→ Materials provided
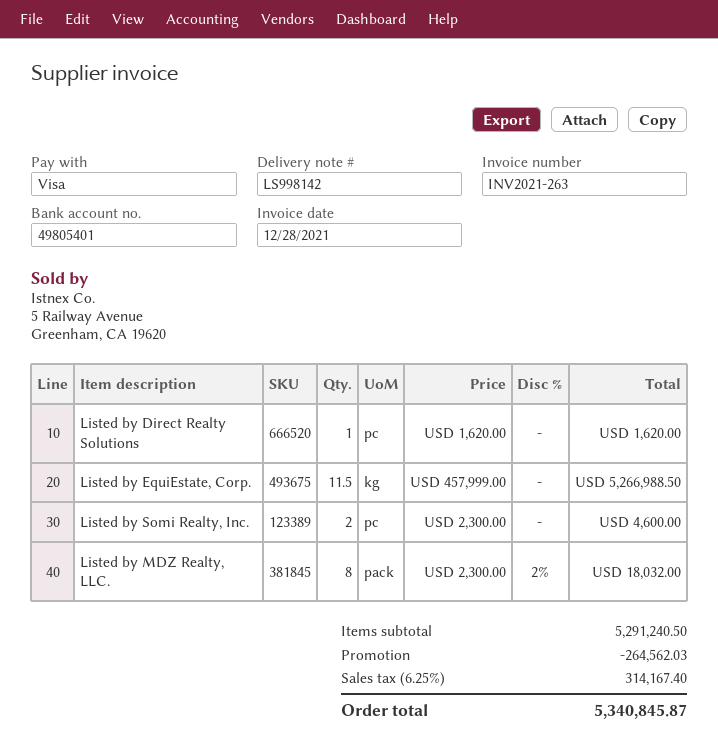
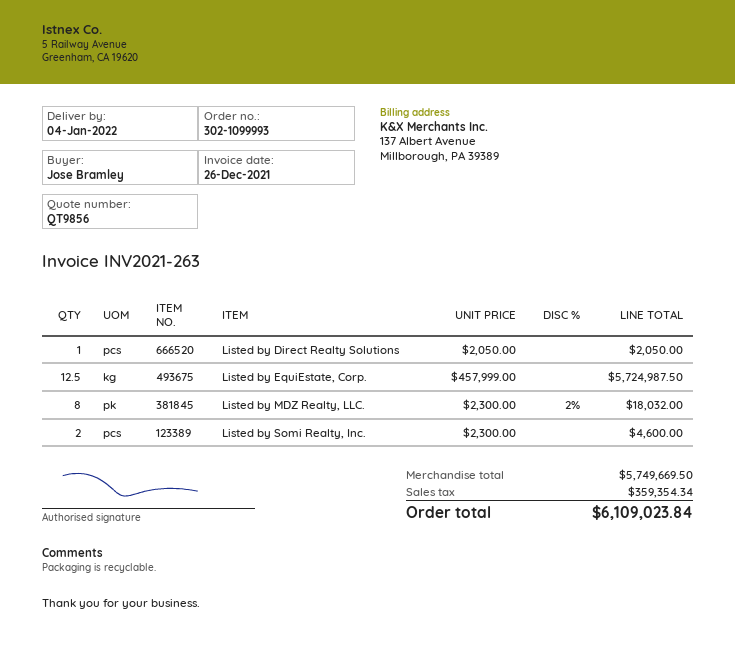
invoice date: 2021-12-28 -> 2021-12-26
Listed by Direct Realty Solutions: 1 x 1620.00 = 1620.00 -> 1 x 2050.00 = 2050.00
Listed by EquiEstate, Corp.: 11.5 x 457999.00 = 5266988.50 -> 12.5 x 457999.00 = 5724987.50
subtotal: 5291240.50 -> 5749669.50
discount: 264562.03 -> none
tax: 314167.40 -> 359354.34
total: 5340845.87 -> 6109023.84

→ What the task asks
Copy each line of the data that contains the word "Listed".

→ Response to the task
Listed by Direct Realty Solutions: 1 x 1620.00 = 1620.00 -> 1 x 2050.00 = 2050.00
Listed by EquiEstate, Corp.: 11.5 x 457999.00 = 5266988.50 -> 12.5 x 457999.00 = 5724987.50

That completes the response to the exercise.